If Eve has helped me rediscover my childhood, Anna helped me rediscover my teenage years. She has a yearning to travel that I felt so strongly. "Mom, I just have to go somewhere." she would say, and I can remember saying it in that exact tone of voice with those exact words at exactly the same age. When I said it, at the age of sixteen, my parents, very wisely, found a Church of Christ missionary family, fundamentalists named Mr. and Mrs. Smith who were willing to let me come stay with them on Hacienda Huantepec in the small town of Pabellón, Aguascalientes, in Mexico. I was to teach their children and help with the driving. I had just graduated from high school and I wanted to be on my own so much that I was on the verge of running away.
I took the bus by myself and found the granja [farm], where they lent out their bull for breeding. I'm sure they performed other Christian services, but this was the most popular request. I dutifully drove a large truck with a bellowing bull to remote areas in the state, with Mr. Smith sitting beside me. Mrs. Smith stayed home with the children. It seemed a perfectly normal thing for a sixteen year girl old to be doing. On one occasion, it rained hard and we got stuck in the mud, Mr. Smith put rocks under the rear wheel, the bull bellowed and I gunned it and moved back and forth until I got us out. We moved forward through a rock bed creek after the road ended. We arrived as the sun came out into a place that I have, to this day, not been able to find on a map. The people were there to greet us, lined up in a row with English hymnals in their hand, left by a missionary who had visited them thirty years before. The hymnals were worn and they sang "a Mighty Fortress is our God" in strangely accented English as we walked up the slope with Mr. Smith bringing the bull and me following.

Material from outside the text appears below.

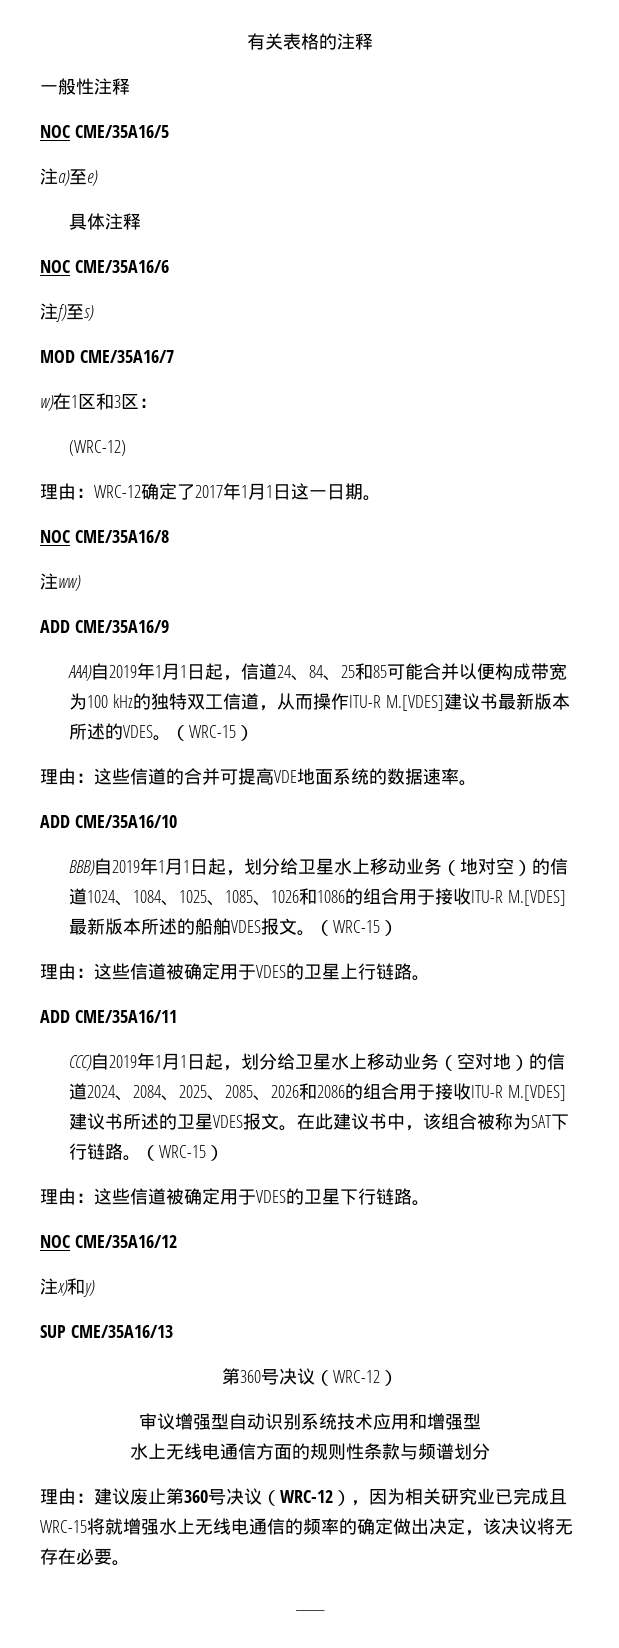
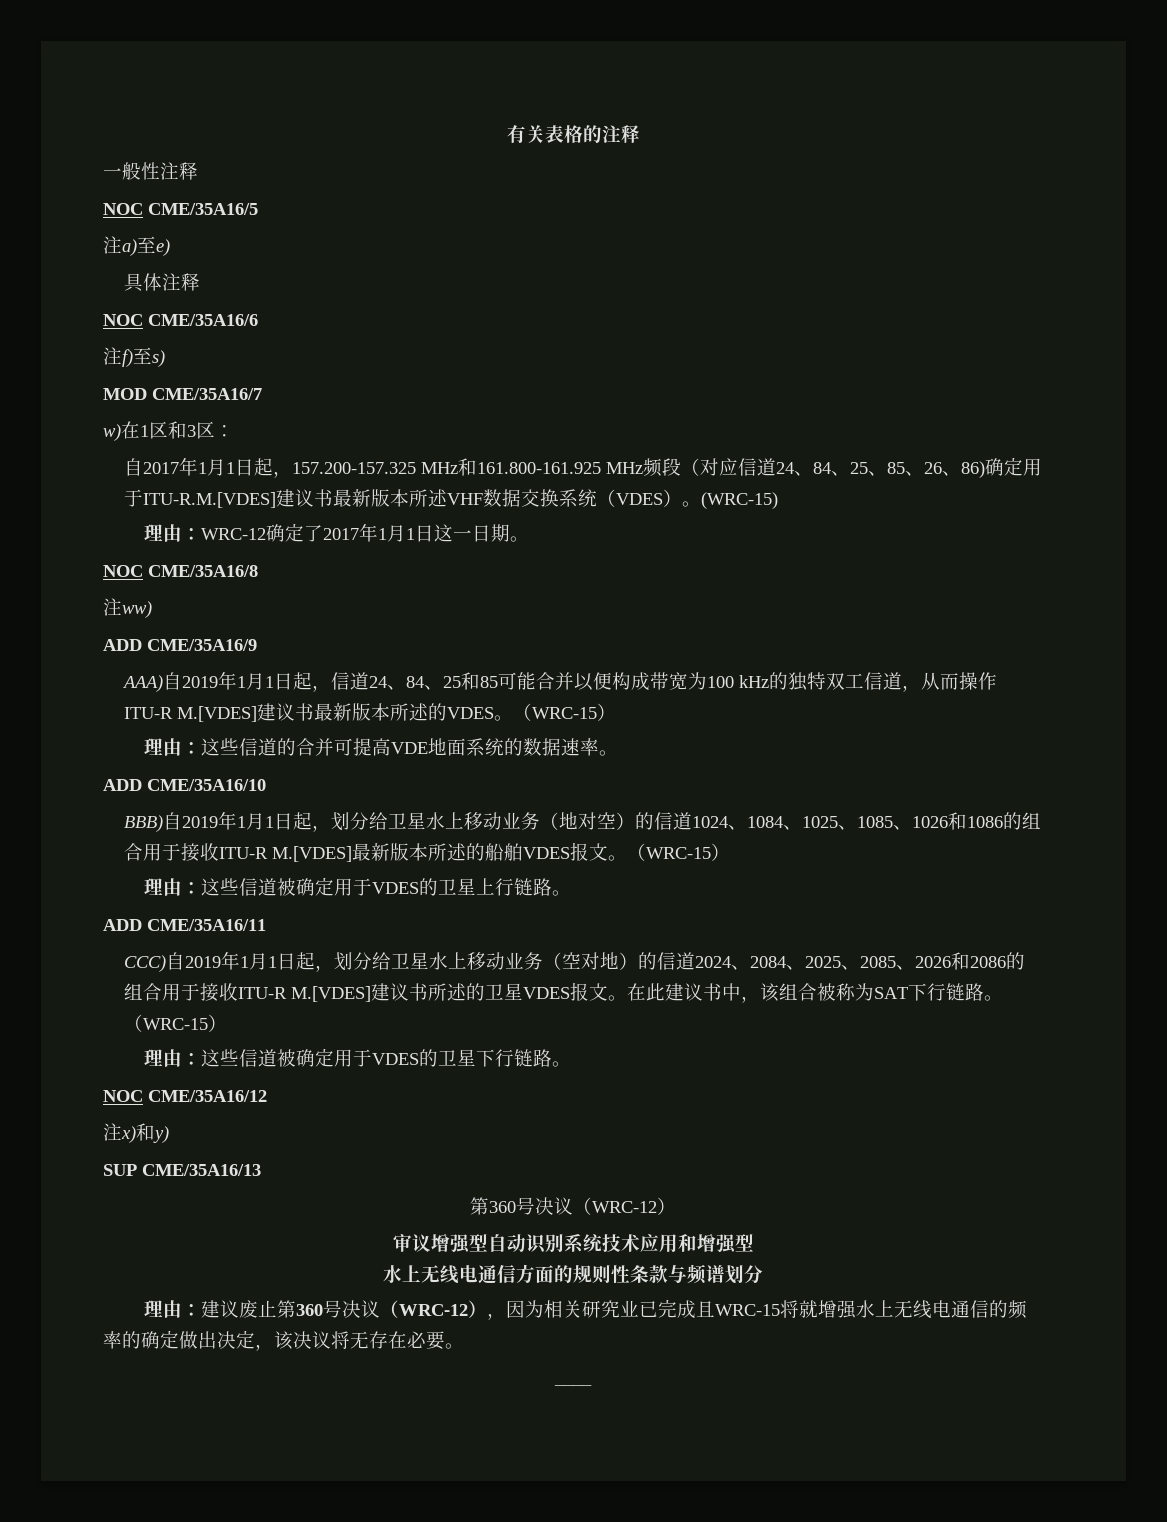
- (WRC-12)
+ 自2017年1月1日起，157.200-157.325 MHz和161.800-161.925 MHz频段（对应信道24、84、25、85、26、86)确定用于ITU-R.M.[VDES]建议书最新版本所述VHF数据交换系统（VDES）。(WRC-15)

Needless to say, she later went into anthropology.

Kay as a young anthropologist

Monday, October 02, 2006

Three odonates

The first two are damselflies. The great spreadwing and the Comanche dancer belong to different families of damselflies. Unlike most damselflies, spreadwings hold their wings out from their body when at rest.

Great spreadwing, Archilestes grandis



Comanche dancer, Argia barretti



The dragonfly is a a black setwing, Dythemis nigrescens, a mostly Mexican species.


All were photographed at the Zilker botanical gardens in Austin. Click to enlarge any photo.